[User interface change data]
===

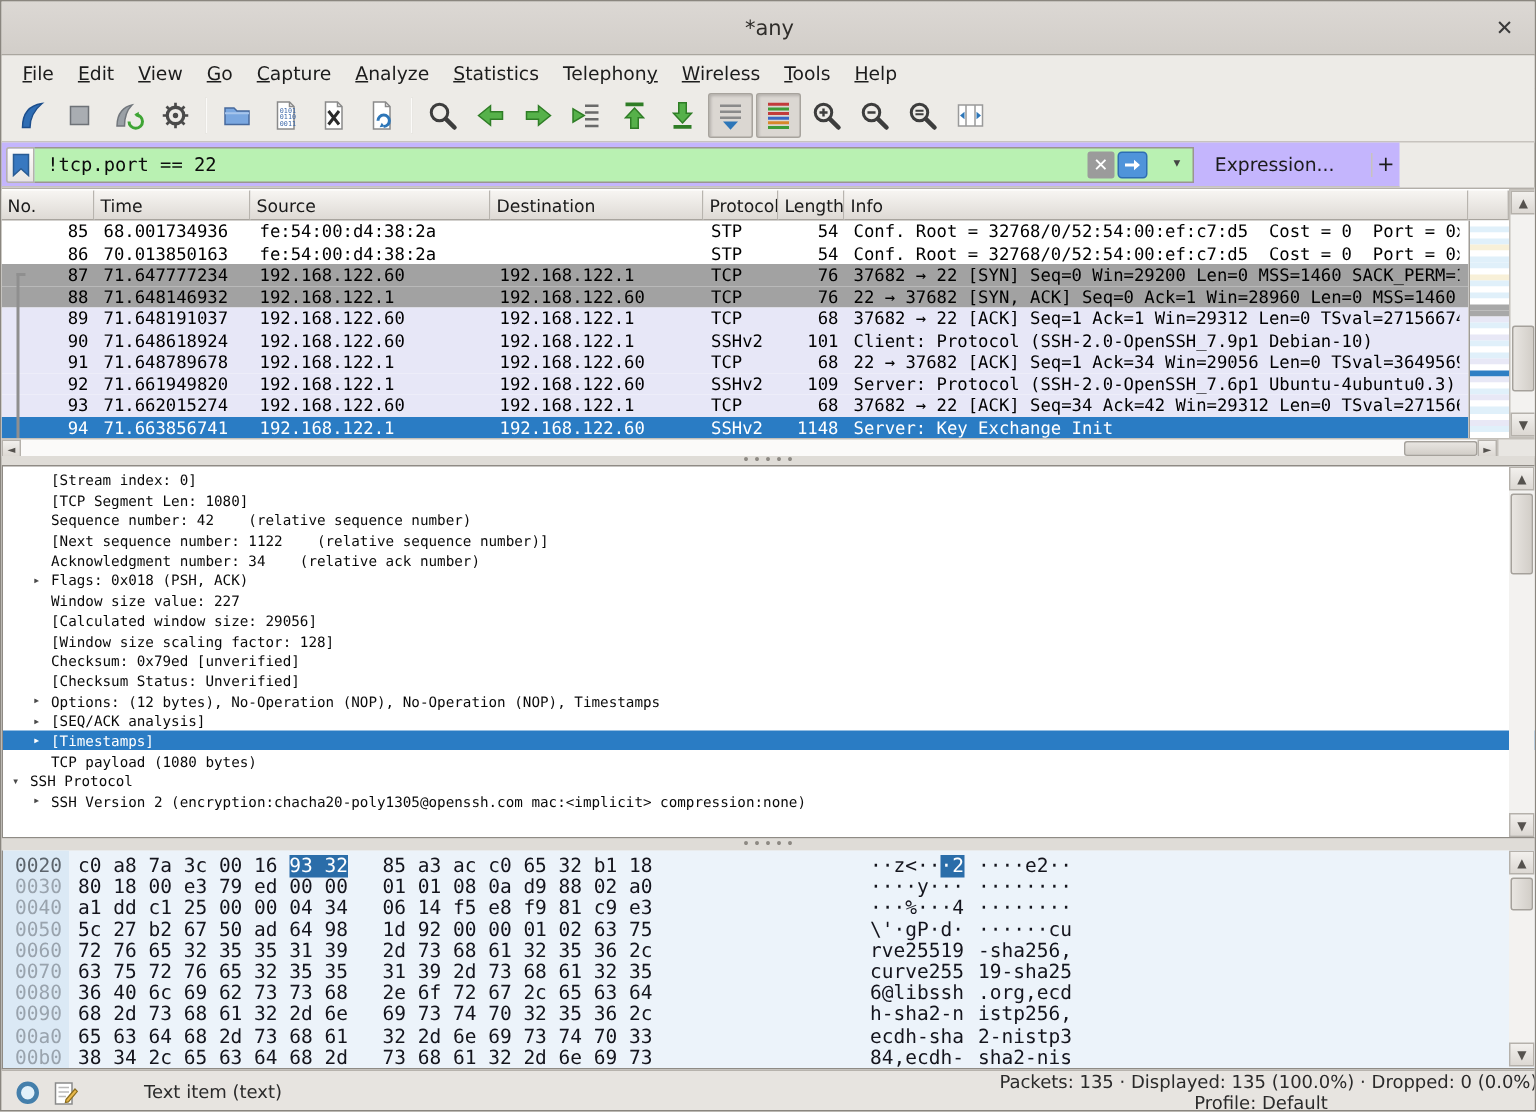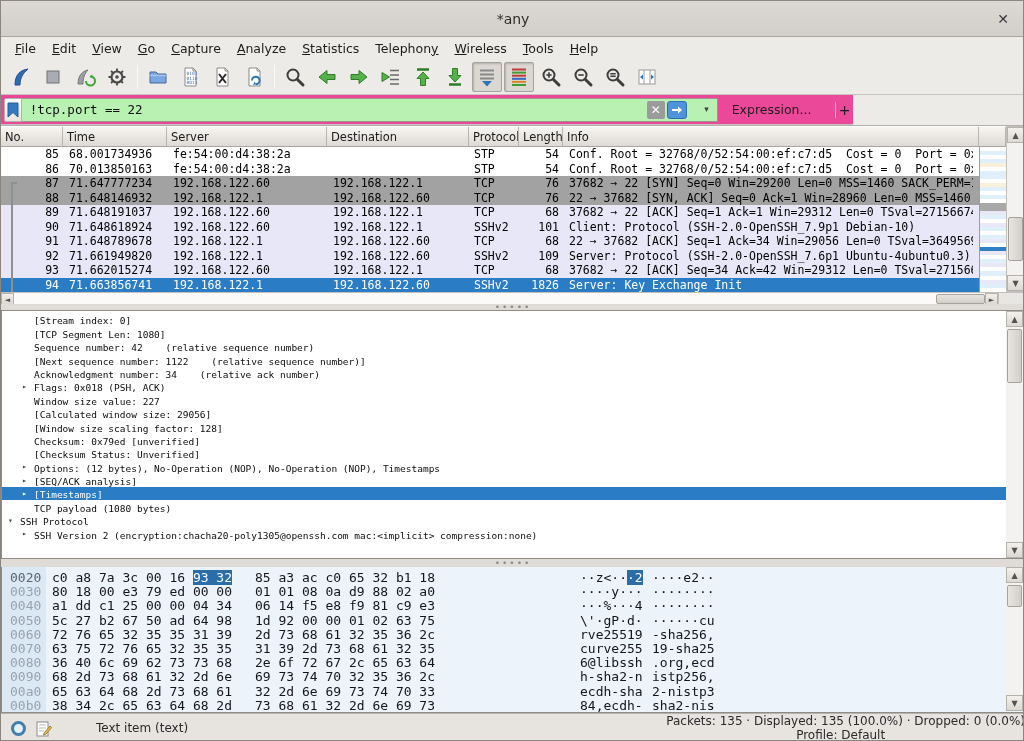--- a/index.html
+++ b/index.html
@@ -26,22 +26,22 @@
   #toolbar { position:absolute; left:0; top:58px; width:1024px; height:36px;
     background:#edebe7; border-bottom:1px solid #c7c3be; display:flex; align-items:center; padding-left:4px; }
   .tbtn { width:30px; height:30px; border:1px solid transparent; background:transparent;
     display:flex; align-items:center; justify-content:center; margin:0 1px; border-radius:2px; }
   .tbtn.pressed { background:#dbd7d2; border:1px solid #a7a39d;
     box-shadow:inset 1px 1px 2px rgba(0,0,0,0.18); }
   .tbtn svg { display:block; }
   .tsep { width:1px; height:24px; background:#c2beb8; border-right:1px solid #fbfaf8; margin:0 4px; }
 
   
-  #filterbar { position:absolute; left:0; top:94px; width:852px; height:30px;
-    background:#ec4899; border-bottom:1px solid #c7c3be; display:flex; align-items:center; }
+  #filterbar { position:absolute; left:0; top:94px; width:932px; height:30px;
+    background:#c4b5fd; border-bottom:1px solid #c7c3be; display:flex; align-items:center; }
   #bookmark-btn { width:22px; height:24px; margin-left:3px; border:1px solid #b5b1ab;
     background:linear-gradient(#fdfdfc,#e8e5e1); border-radius:2px 0 0 2px;
     display:flex; align-items:center; justify-content:center; }
   #filter-input-wrap { position:relative; width:884px; height:24px;
     border:1px solid #9a968f; border-left:none; background:#b9f1b2; }
   #filter-input { position:absolute; left:0; top:0; width:100%; height:100%;
     border:none; outline:none; background:transparent; padding:0 8px;
     font-family:"DejaVu Sans Mono","Liberation Mono",monospace; font-size:12.5px; color:#0c0c0c; }
   #filter-clear { position:absolute; right:52px; top:2px; width:18px; height:18px; background:#9b9b9b;
     border-radius:2px; color:#fff; font-size:12px; display:flex; align-items:center; justify-content:center; }
@@ -312,21 +312,21 @@
     <div id="filter-caret">▾</div>
   </div>
   <span id="expression-btn">Expression...</span>
   <span id="filter-add">+</span>
 </div>
 
 <div id="packet-list">
   <div id="plist-header">
       <div class="hcell" style="width: 62px;">No.</div>
       <div class="hcell" style="width: 104px;">Time</div>
-      <div class="hcell" style="width: 160px;">Server</div>
+      <div class="hcell" style="width: 160px;">Source</div>
       <div class="hcell" style="width: 142px;">Destination</div>
       <div class="hcell" style="width: 50px;">Protocol</div>
       <div class="hcell" style="width: 44px;">Length</div>
       <div class="hcell" style="width: 416px;">Info</div>
       <div class="hcell" style="width: 27px;"></div>
     </div>
   <div id="plist-rows">
       <div class="prow plain">
         <span class="c-no">85</span>
         <span class="c-time">68.001734936</span>
@@ -407,21 +407,21 @@
         <span class="c-proto">TCP</span>
         <span class="c-len">68</span>
         <span class="c-info">37682 → 22 [ACK] Seq=34 Ack=42 Win=29312 Len=0 TSval=2715667491 TSecr=3</span>
       </div>
       <div class="prow selected">
         <span class="c-no">94</span>
         <span class="c-time">71.663856741</span>
         <span class="c-src">192.168.122.1</span>
         <span class="c-dst">192.168.122.60</span>
         <span class="c-proto">SSHv2</span>
-        <span class="c-len">1826</span>
+        <span class="c-len">1148</span>
         <span class="c-info">Server: Key Exchange Init</span>
       </div>
     </div>
   <div id="conv-bracket" style="top: 56px; height: 110px;"></div>
   <div id="minimap">
       <div class="mstripe" style="height: 4.03px; background: rgb(255, 255, 255);"></div>
       <div class="mstripe" style="height: 4.03px; background: rgb(224, 240, 250);"></div>
       <div class="mstripe" style="height: 4.03px; background: rgb(255, 255, 255);"></div>
       <div class="mstripe" style="height: 4.03px; background: rgb(224, 240, 250);"></div>
       <div class="mstripe" style="height: 4.03px; background: rgb(248, 240, 216);"></div>

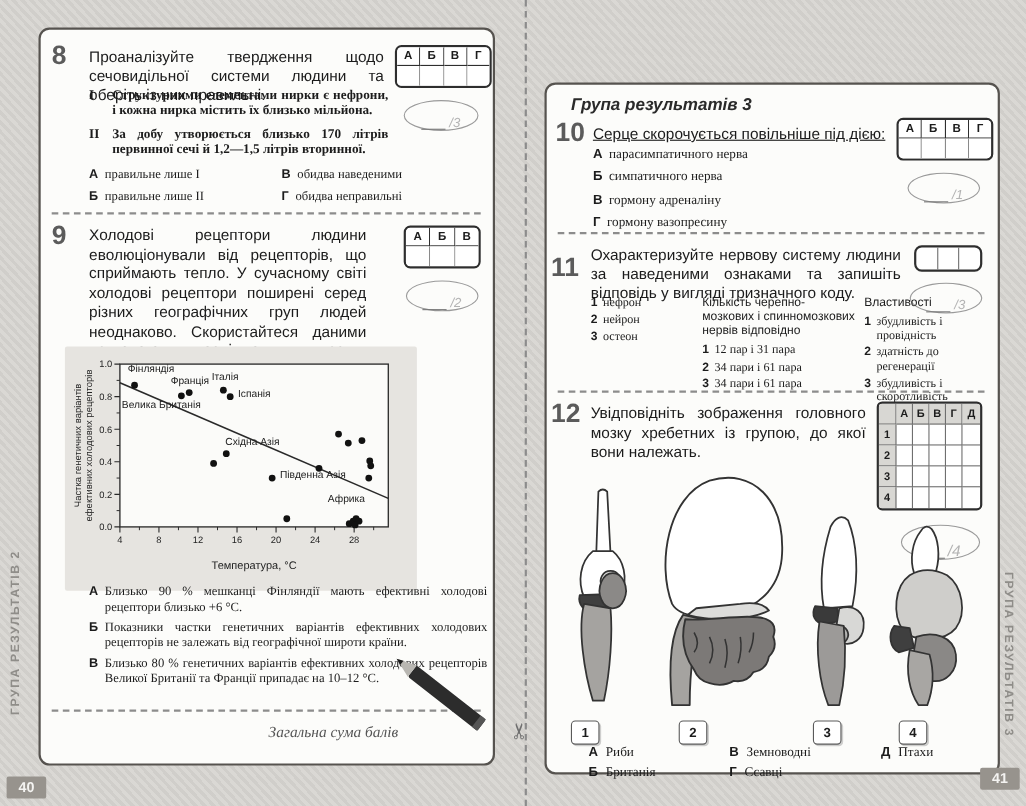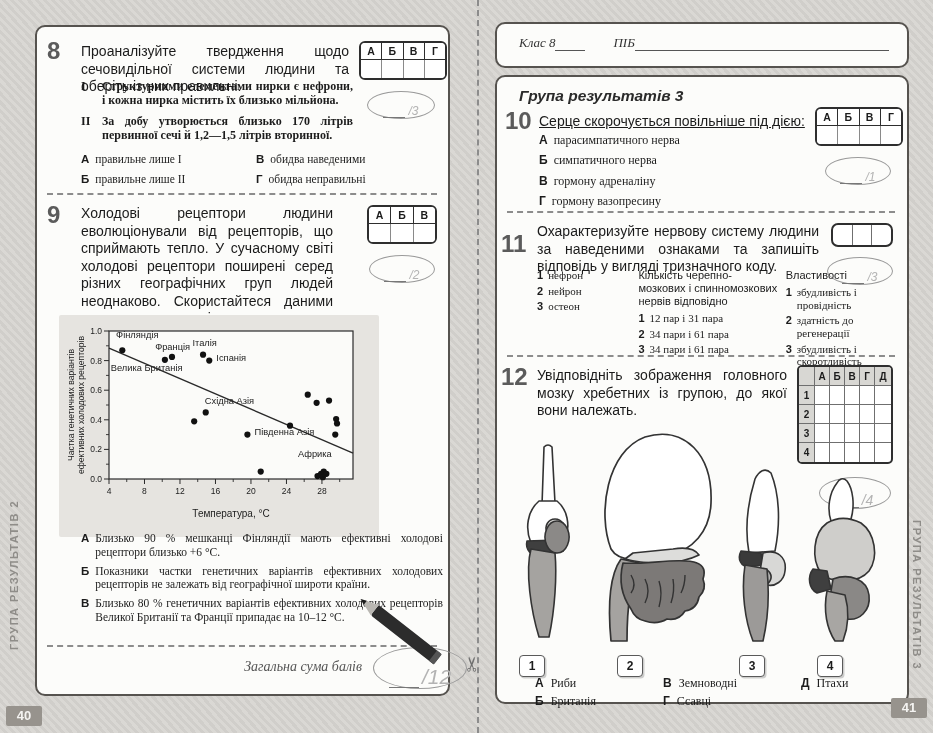--- a/index.html
+++ b/index.html
@@ -219,49 +219,37 @@
         </div>
       <div class="opt">
           <span class="lt">В</span>
           <span style="text-align:justify;">Близько 80 % генетичних варіантів ефективних холодових рецепторів Великої Британії та Франції припадає на 10–12 °С.</span>
         </div>
     </div>
 
     <div class="dashsep" style="left:10px;width:390px;top:618px;"></div>
 
     <div style="position:absolute;left:110px;top:632px;width:215px;text-align:right;font-style:italic;font-size:14px;color:#555;font-family:'Liberation Serif',serif;">Загальна сума балів</div>
-    <div class="score-oval" style="left:336px;top:620px;width:92px;height:40px;">
-      <span class="score-blank" style="width:30px;height:16px;"></span>
-      <span class="score-denom" style="font-size:21px;">/12</span>
-    </div>
 
     <svg style="position:absolute;left:300px;top:560px;" width="130" height="90" viewBox="0 0 130 90">
       <g transform="rotate(38 65 45)">
         <rect x="30" y="38" width="80" height="13" rx="2" fill="#2c2c2c"></rect>
         <polygon points="30,38 12,44.5 30,51" fill="#b9b7b2"></polygon>
         <polygon points="18,42 12,44.5 18,47" fill="#1c1c1c"></polygon>
         <rect x="104" y="38" width="6" height="13" fill="#555"></rect>
       </g>
     </svg>
   </div>
 
   <div class="sidelabel" style="left:8px;top:500px;writing-mode:vertical-rl;transform:rotate(180deg);">ГРУПА РЕЗУЛЬТАТІВ 2</div>
   <div class="pagenum" style="left:6px;top:706px;">40</div>
 
   <div class="cutline"></div>
   <div class="scissors">✂</div>
 
-  <div class="pagebox" style="left:495px;top:22px;width:410px;height:42px;">
-    <div style="position:absolute;left:22px;top:11px;right:18px;display:flex;align-items:flex-end;font-style:italic;font-size:13px;color:#333;font-family:'Liberation Serif',serif;">
-      <span>Клас 8</span>
-      <span class="hline" style="width:30px;"></span>
-      <span style="margin-left:28px;">ПІБ</span>
-      <span class="hline" style="flex:1;"></span>
-    </div>
-  </div>
 
   <div class="pagebox" style="left:495px;top:75px;width:410px;height:625px;">
 
     <div style="position:absolute;left:22px;top:10px;font-weight:bold;font-style:italic;font-size:15.5px;color:#2a2a2a;">Група результатів 3</div>
 
     <div class="qnum" style="left:8px;top:32px;">10</div>
     <div class="stem" style="left:42px;top:36px;width:268px;text-decoration:underline;">Серце скорочується повільніше під дією:</div>
 
     <div class="agrid" style="left:318px;top:30px;width:84px;">
       <div class="rowh">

===

● **TASK OBJECTIVE**
Once the pictures are set aside, transcribe the remaining lines above exactly.

● **RESPONSE TO THE EXERCISE**
--- a/index.html
+++ b/index.html
@@ -26,22 +26,22 @@
   #toolbar { position:absolute; left:0; top:58px; width:1024px; height:36px;
     background:#edebe7; border-bottom:1px solid #c7c3be; display:flex; align-items:center; padding-left:4px; }
   .tbtn { width:30px; height:30px; border:1px solid transparent; background:transparent;
     display:flex; align-items:center; justify-content:center; margin:0 1px; border-radius:2px; }
   .tbtn.pressed { background:#dbd7d2; border:1px solid #a7a39d;
     box-shadow:inset 1px 1px 2px rgba(0,0,0,0.18); }
   .tbtn svg { display:block; }
   .tsep { width:1px; height:24px; background:#c2beb8; border-right:1px solid #fbfaf8; margin:0 4px; }
 
   
-  #filterbar { position:absolute; left:0; top:94px; width:852px; height:30px;
-    background:#ec4899; border-bottom:1px solid #c7c3be; display:flex; align-items:center; }
+  #filterbar { position:absolute; left:0; top:94px; width:932px; height:30px;
+    background:#c4b5fd; border-bottom:1px solid #c7c3be; display:flex; align-items:center; }
   #bookmark-btn { width:22px; height:24px; margin-left:3px; border:1px solid #b5b1ab;
     background:linear-gradient(#fdfdfc,#e8e5e1); border-radius:2px 0 0 2px;
     display:flex; align-items:center; justify-content:center; }
   #filter-input-wrap { position:relative; width:884px; height:24px;
     border:1px solid #9a968f; border-left:none; background:#b9f1b2; }
   #filter-input { position:absolute; left:0; top:0; width:100%; height:100%;
     border:none; outline:none; background:transparent; padding:0 8px;
     font-family:"DejaVu Sans Mono","Liberation Mono",monospace; font-size:12.5px; color:#0c0c0c; }
   #filter-clear { position:absolute; right:52px; top:2px; width:18px; height:18px; background:#9b9b9b;
     border-radius:2px; color:#fff; font-size:12px; display:flex; align-items:center; justify-content:center; }
@@ -312,21 +312,21 @@
     <div id="filter-caret">▾</div>
   </div>
   <span id="expression-btn">Expression...</span>
   <span id="filter-add">+</span>
 </div>
 
 <div id="packet-list">
   <div id="plist-header">
       <div class="hcell" style="width: 62px;">No.</div>
       <div class="hcell" style="width: 104px;">Time</div>
-      <div class="hcell" style="width: 160px;">Server</div>
+      <div class="hcell" style="width: 160px;">Source</div>
       <div class="hcell" style="width: 142px;">Destination</div>
       <div class="hcell" style="width: 50px;">Protocol</div>
       <div class="hcell" style="width: 44px;">Length</div>
       <div class="hcell" style="width: 416px;">Info</div>
       <div class="hcell" style="width: 27px;"></div>
     </div>
   <div id="plist-rows">
       <div class="prow plain">
         <span class="c-no">85</span>
         <span class="c-time">68.001734936</span>
@@ -407,21 +407,21 @@
         <span class="c-proto">TCP</span>
         <span class="c-len">68</span>
         <span class="c-info">37682 → 22 [ACK] Seq=34 Ack=42 Win=29312 Len=0 TSval=2715667491 TSecr=3</span>
       </div>
       <div class="prow selected">
         <span class="c-no">94</span>
         <span class="c-time">71.663856741</span>
         <span class="c-src">192.168.122.1</span>
         <span class="c-dst">192.168.122.60</span>
         <span class="c-proto">SSHv2</span>
-        <span class="c-len">1826</span>
+        <span class="c-len">1148</span>
         <span class="c-info">Server: Key Exchange Init</span>
       </div>
     </div>
   <div id="conv-bracket" style="top: 56px; height: 110px;"></div>
   <div id="minimap">
       <div class="mstripe" style="height: 4.03px; background: rgb(255, 255, 255);"></div>
       <div class="mstripe" style="height: 4.03px; background: rgb(224, 240, 250);"></div>
       <div class="mstripe" style="height: 4.03px; background: rgb(255, 255, 255);"></div>
       <div class="mstripe" style="height: 4.03px; background: rgb(224, 240, 250);"></div>
       <div class="mstripe" style="height: 4.03px; background: rgb(248, 240, 216);"></div>

--- a/index.html
+++ b/index.html
@@ -219,49 +219,37 @@
         </div>
       <div class="opt">
           <span class="lt">В</span>
           <span style="text-align:justify;">Близько 80 % генетичних варіантів ефективних холодових рецепторів Великої Британії та Франції припадає на 10–12 °С.</span>
         </div>
     </div>
 
     <div class="dashsep" style="left:10px;width:390px;top:618px;"></div>
 
     <div style="position:absolute;left:110px;top:632px;width:215px;text-align:right;font-style:italic;font-size:14px;color:#555;font-family:'Liberation Serif',serif;">Загальна сума балів</div>
-    <div class="score-oval" style="left:336px;top:620px;width:92px;height:40px;">
-      <span class="score-blank" style="width:30px;height:16px;"></span>
-      <span class="score-denom" style="font-size:21px;">/12</span>
-    </div>
 
     <svg style="position:absolute;left:300px;top:560px;" width="130" height="90" viewBox="0 0 130 90">
       <g transform="rotate(38 65 45)">
         <rect x="30" y="38" width="80" height="13" rx="2" fill="#2c2c2c"></rect>
         <polygon points="30,38 12,44.5 30,51" fill="#b9b7b2"></polygon>
         <polygon points="18,42 12,44.5 18,47" fill="#1c1c1c"></polygon>
         <rect x="104" y="38" width="6" height="13" fill="#555"></rect>
       </g>
     </svg>
   </div>
 
   <div class="sidelabel" style="left:8px;top:500px;writing-mode:vertical-rl;transform:rotate(180deg);">ГРУПА РЕЗУЛЬТАТІВ 2</div>
   <div class="pagenum" style="left:6px;top:706px;">40</div>
 
   <div class="cutline"></div>
   <div class="scissors">✂</div>
 
-  <div class="pagebox" style="left:495px;top:22px;width:410px;height:42px;">
-    <div style="position:absolute;left:22px;top:11px;right:18px;display:flex;align-items:flex-end;font-style:italic;font-size:13px;color:#333;font-family:'Liberation Serif',serif;">
-      <span>Клас 8</span>
-      <span class="hline" style="width:30px;"></span>
-      <span style="margin-left:28px;">ПІБ</span>
-      <span class="hline" style="flex:1;"></span>
-    </div>
-  </div>
 
   <div class="pagebox" style="left:495px;top:75px;width:410px;height:625px;">
 
     <div style="position:absolute;left:22px;top:10px;font-weight:bold;font-style:italic;font-size:15.5px;color:#2a2a2a;">Група результатів 3</div>
 
     <div class="qnum" style="left:8px;top:32px;">10</div>
     <div class="stem" style="left:42px;top:36px;width:268px;text-decoration:underline;">Серце скорочується повільніше під дією:</div>
 
     <div class="agrid" style="left:318px;top:30px;width:84px;">
       <div class="rowh">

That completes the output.